In a brand new show, organised by PayneShurvell at the House of St Barnabas Curtis presents  ‘Head of a Man 1’ and ‘Head of Man 2′ where he paints the background space of Nigel Henderson’s ‘Head of a Man’ (1956) in thinned household enamel over large-format monochrome photographs of a colonialist’s exotic winter garden, built in Eltham in the 1880s. Funded by self-made millionaire ‘Colonel’ John Thomas, the winter garden was made to bring ‘taste’ to the masses of south London, from which a post-war suburb grew. These works are the exact dimensions of Henderson’s original collage on board and the photographs were taken by Joolz Ingram following Andrew Curtis’s instructions.

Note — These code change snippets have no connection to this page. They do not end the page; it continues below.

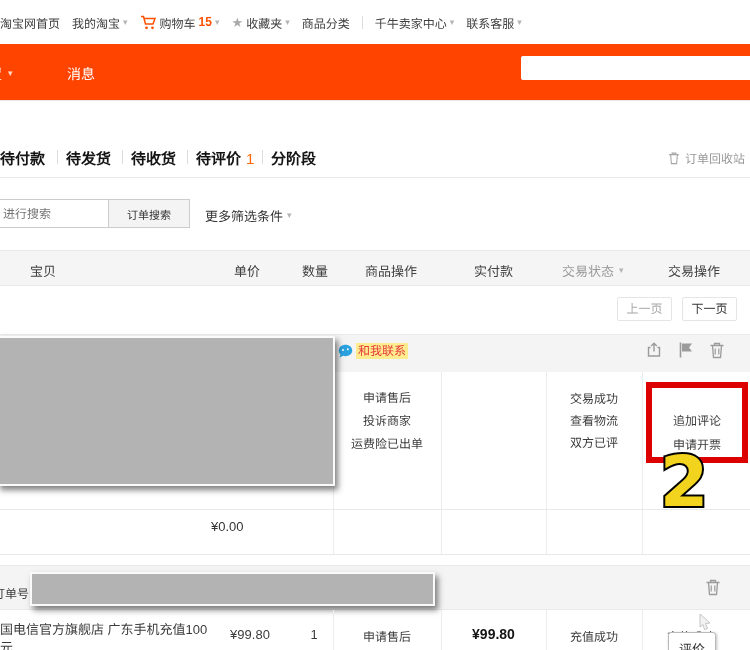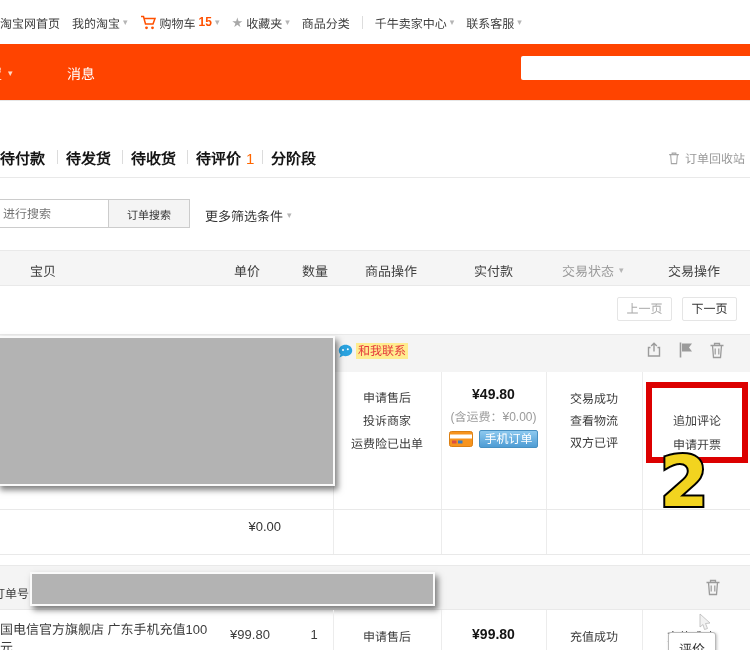--- a/index.html
+++ b/index.html
@@ -56,21 +56,21 @@
 #o1-itemops div{cursor:pointer}
 #o1-paidcell{left:441px;top:386px;width:105px}
 .paid-amt{font-size:14px;font-weight:bold;color:#141414}
 .paid-note{font-size:12px;color:#9b9b9b;margin-top:5px}
 .paid-icons{margin-top:6px;display:flex;justify-content:center;align-items:center;gap:6px}
 .mobile-badge{background:linear-gradient(#8dc9ef,#4e9cd4);border:1px solid #4790c2;border-radius:2px;color:#fff;font-size:12px;line-height:16px;padding:0 4px;cursor:pointer}
 #o1-status{left:546px;top:388px;width:96px;line-height:22px}
 #o1-redbox{position:absolute;left:646px;top:382px;width:102px;height:81px;background:#fff;border:6px solid #dc0000;text-align:center;font-size:12px;color:#3c3c3c;padding-top:21px;line-height:24px}
 #o1-redbox div{cursor:pointer}
 #o1-callout{position:absolute;left:644px;top:442px;overflow:visible}
-#o1-subprice{position:absolute;left:211px;top:519px;width:70px;text-align:right;font-size:13px;color:#333}
+#o1-subprice{position:absolute;left:211px;top:519px;width:70px;text-align:left;font-size:13px;color:#333}
 .redact{position:absolute;background:#b3b3b3;border:2px solid #fafafa;box-shadow:3px 4px 6px rgba(0,0,0,.5)}
 #redact1{left:-3px;top:336px;width:338px;height:150px}
 #redact2{left:30px;top:572px;width:405px;height:34px}
 
 
 #o2-head{position:absolute;top:565px;left:0;width:750px;height:45px;background:#f4f4f4;border-top:1px solid #e9e9e9;border-bottom:1px solid #e9e9e9}
 #o2-orderno{position:absolute;left:-7px;top:584px;font-size:12px;color:#3c3c3c}
 #o2-trash{position:absolute;left:705px;top:578px;cursor:pointer}
 #o2-title{position:absolute;left:0;top:621px;width:215px;font-size:13px;color:#3c3c3c;line-height:18px;cursor:pointer}
 #o2-price{position:absolute;left:210px;top:627px;width:80px;text-align:center;font-size:13px;color:#3c3c3c}
@@ -202,33 +202,20 @@
   <div class="vline" style="left:441px;top:372px;height:182px"></div>
   <div class="vline" style="left:546px;top:372px;height:182px"></div>
   <div class="vline" style="left:642px;top:372px;height:182px"></div>
 
   <div class="stack" id="o1-itemops">
     <div>申请售后</div>
     <div>投诉商家</div>
     <div>运费险已出单</div>
   </div>
 
-  <div class="stack" id="o1-paidcell">
-    <div class="paid-amt">¥49.80</div>
-    <div class="paid-note">(含运费：¥0.00)</div>
-    <div class="paid-icons">
-      <svg width="24" height="16" viewBox="0 0 24 16">
-          <rect x="0.5" y="0.5" width="23" height="15" rx="2" fill="#f7941e" stroke="#db7f12"></rect>
-          <rect x="1" y="3.5" width="22" height="4" fill="#fff"></rect>
-          <rect x="3" y="9.5" width="4.5" height="3" fill="#d94f43"></rect>
-          <rect x="9" y="9.5" width="4.5" height="3" fill="#3a7bbf"></rect>
-        </svg>
-      <span class="mobile-badge">手机订单</span>
-    </div>
-  </div>
 
   <div class="stack" id="o1-status">
     <div>交易成功</div>
     <div>查看物流</div>
     <div>双方已评</div>
   </div>
 
   <div id="o1-redbox">
     <div>追加评论</div>
     <div>申请开票</div>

Two works from Curtis’s latest series ‘Universal Reproductions’ are unique screen prints on plasterboard, using appropriated archive images from the plaster cast collection at the Crystal Palace in Sydenham. The casts depicted were made using a reproductive sculptural process with the purpose of providing greater access to great works to improve public taste in art and design. Curtis’s use of plasterboard as substrate for his printed reproductions of these images, a readily available DIY material, questions the authenticity of this prescribed experience and its accretion in the gardens and public spaces that we inhabit.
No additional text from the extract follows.